Jeyaraman Naveen, Jeyaraman Madhan, Ramasubramanian Swaminathan, Yadav Sankalp, Balaji Sangeetha, Patro Bishnu P, Gupta Ashim
Orthopaedics, ACS Medical College and Hospital, Dr MGR Educational and Research Institute, Chennai, IND.
Orthopaedics, South Texas Orthopaedic Research Institute (STORI), Laredo, USA.
Cureus. 2024 Sep 8;16(9):e68963. doi: 10.7759/cureus.68963. eCollection 2024 Sep.
Knee osteoarthritis (OA) significantly impacts global health, causing pain, disability, and socioeconomic burden. Traditional treatments often provide only temporary relief and can have adverse effects. Autologous conditioned serum (ACS) therapy, which enriches a patient's own blood with growth factors and anti-inflammatory cytokines, has emerged as a promising approach to manage knee OA, potentially offering pain reduction, improved function, and tissue regeneration. Following Preferred Reporting Items for Systematic Reviews and Meta-Analyses (PRISMA) guidelines, we searched databases such as PubMed, Web of Science, and Cochrane using terms like "Autologous Conditioned Serum" and "knee osteoarthritis." Clinical studies were selected based on their focus on ACS's efficacy in knee OA, assessing outcomes like pain relief, functional improvement, and adverse events. Eighteen studies met the inclusion criteria, including randomized controlled trials, observational studies, and comparative analyses. The review included a wide range of study designs and outcomes, highlighting ACS's efficacy in reducing pain and enhancing knee function as evidenced by various patient-reported outcome measures Visual Analog Scale (VAS), Western Ontario and McMaster Universities Osteoarthritis Index (WOMAC), Knee Injury and Osteoarthritis Outcome Score (KOOS), Knee Society Clinical Rating Score (KSCRS) with a follow-up of up to 11 years (range: 2-11 years). Comparative studies showed ACS to be as effective or superior to conventional treatments such as platelet-rich plasma, steroids, and hyaluronic acid, especially in cases of moderate synovitis. Minimal adverse effects such as peri-injection pain, rigidity, synovitis, transient sensation of redness/heat, and numbness in the knee/leg/toes were reported, underscoring ACS's safety. Some studies suggested ACS might also have disease-modifying effects, contributing to tissue repair and integrity. ACS therapy offers a promising alternative for knee OA management, demonstrating potential benefits in symptom alleviation, functional improvement, and safety. Indications of disease-modifying properties further highlight its therapeutic value. However, the need for standardized formulations and treatment protocols, long-term studies, and mechanistic understanding remain. Future research should focus on addressing these gaps to fully elucidate ACS's role in the treatment landscape of knee OA.

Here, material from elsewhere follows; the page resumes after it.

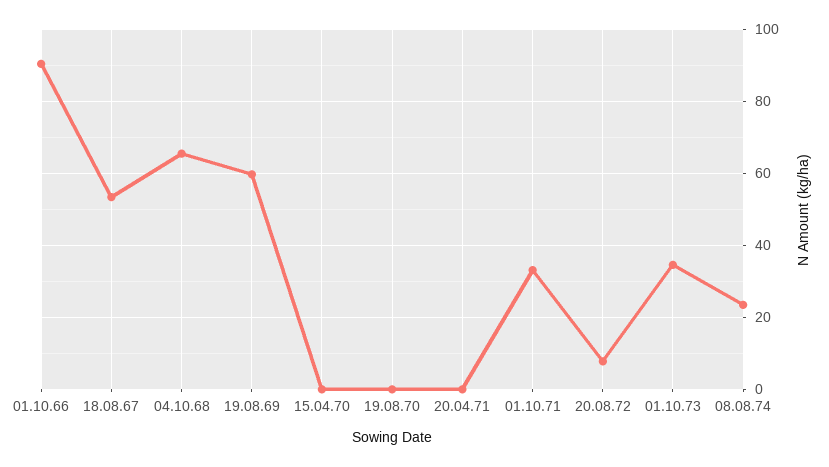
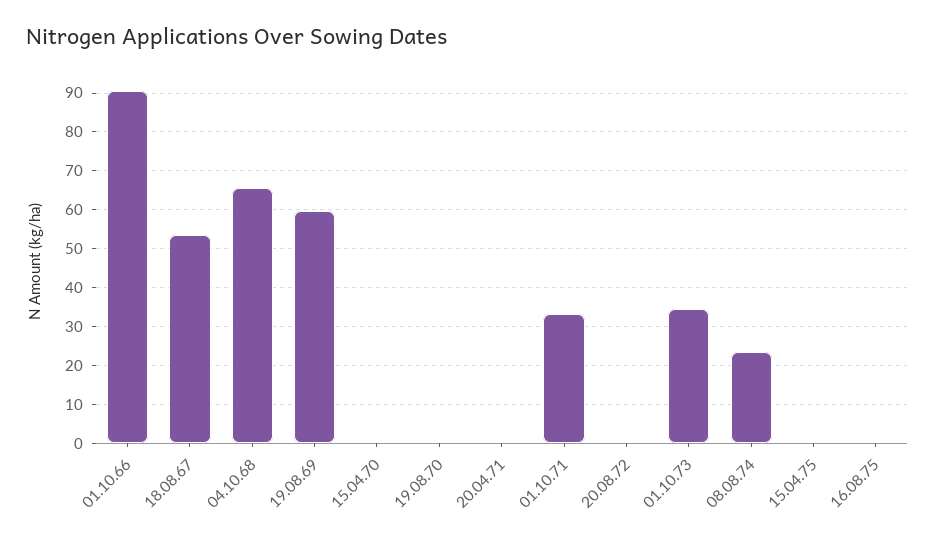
20.08.72: 8 -> 0
15.04.75: none -> 0
16.08.75: none -> 0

膝骨关节炎(OA)对全球健康有重大影响,会导致疼痛、残疾和社会经济负担。传统治疗方法往往只能提供暂时缓解,且可能有不良影响。自体条件血清(ACS)疗法通过用生长因子和抗炎细胞因子富集患者自身血液,已成为一种有前景的治疗膝骨关节炎的方法,有可能减轻疼痛、改善功能并促进组织再生。按照系统评价和Meta分析的首选报告项目(PRISMA)指南,我们在PubMed、科学网和Cochrane等数据库中使用“自体条件血清”和“膝骨关节炎”等术语进行检索。临床研究的选择基于其对ACS治疗膝骨关节炎疗效的关注,评估疼痛缓解、功能改善和不良事件等结果。18项研究符合纳入标准,包括随机对照试验、观察性研究和比较分析。该综述涵盖了广泛的研究设计和结果,突出了ACS在减轻疼痛和增强膝关节功能方面的疗效,各种患者报告的结局指标如视觉模拟量表(VAS)、西安大略和麦克马斯特大学骨关节炎指数(WOMAC)、膝关节损伤和骨关节炎结局评分(KOOS)、膝关节协会临床评分(KSCRS)均证明了这一点,随访时间长达11年(范围:2 - 11年)。比较研究表明ACS与富血小板血浆、类固醇和透明质酸等传统治疗方法效果相当或更优,尤其是在中度滑膜炎病例中。报告的不良反应最小,如注射部位疼痛、僵硬、滑膜炎、短暂的发红/发热感以及膝关节/腿部/脚趾麻木,这突出了ACS的安全性。一些研究表明ACS可能还具有疾病修饰作用,有助于组织修复和完整性。ACS疗法为膝骨关节炎的管理提供了一种有前景的替代方法,在症状缓解、功能改善和安全性方面显示出潜在益处。疾病修饰特性的迹象进一步凸显了其治疗价值。然而,仍需要标准化的配方和治疗方案、长期研究以及对作用机制的了解。未来的研究应专注于填补这些空白,以充分阐明ACS在膝骨关节炎治疗领域中的作用。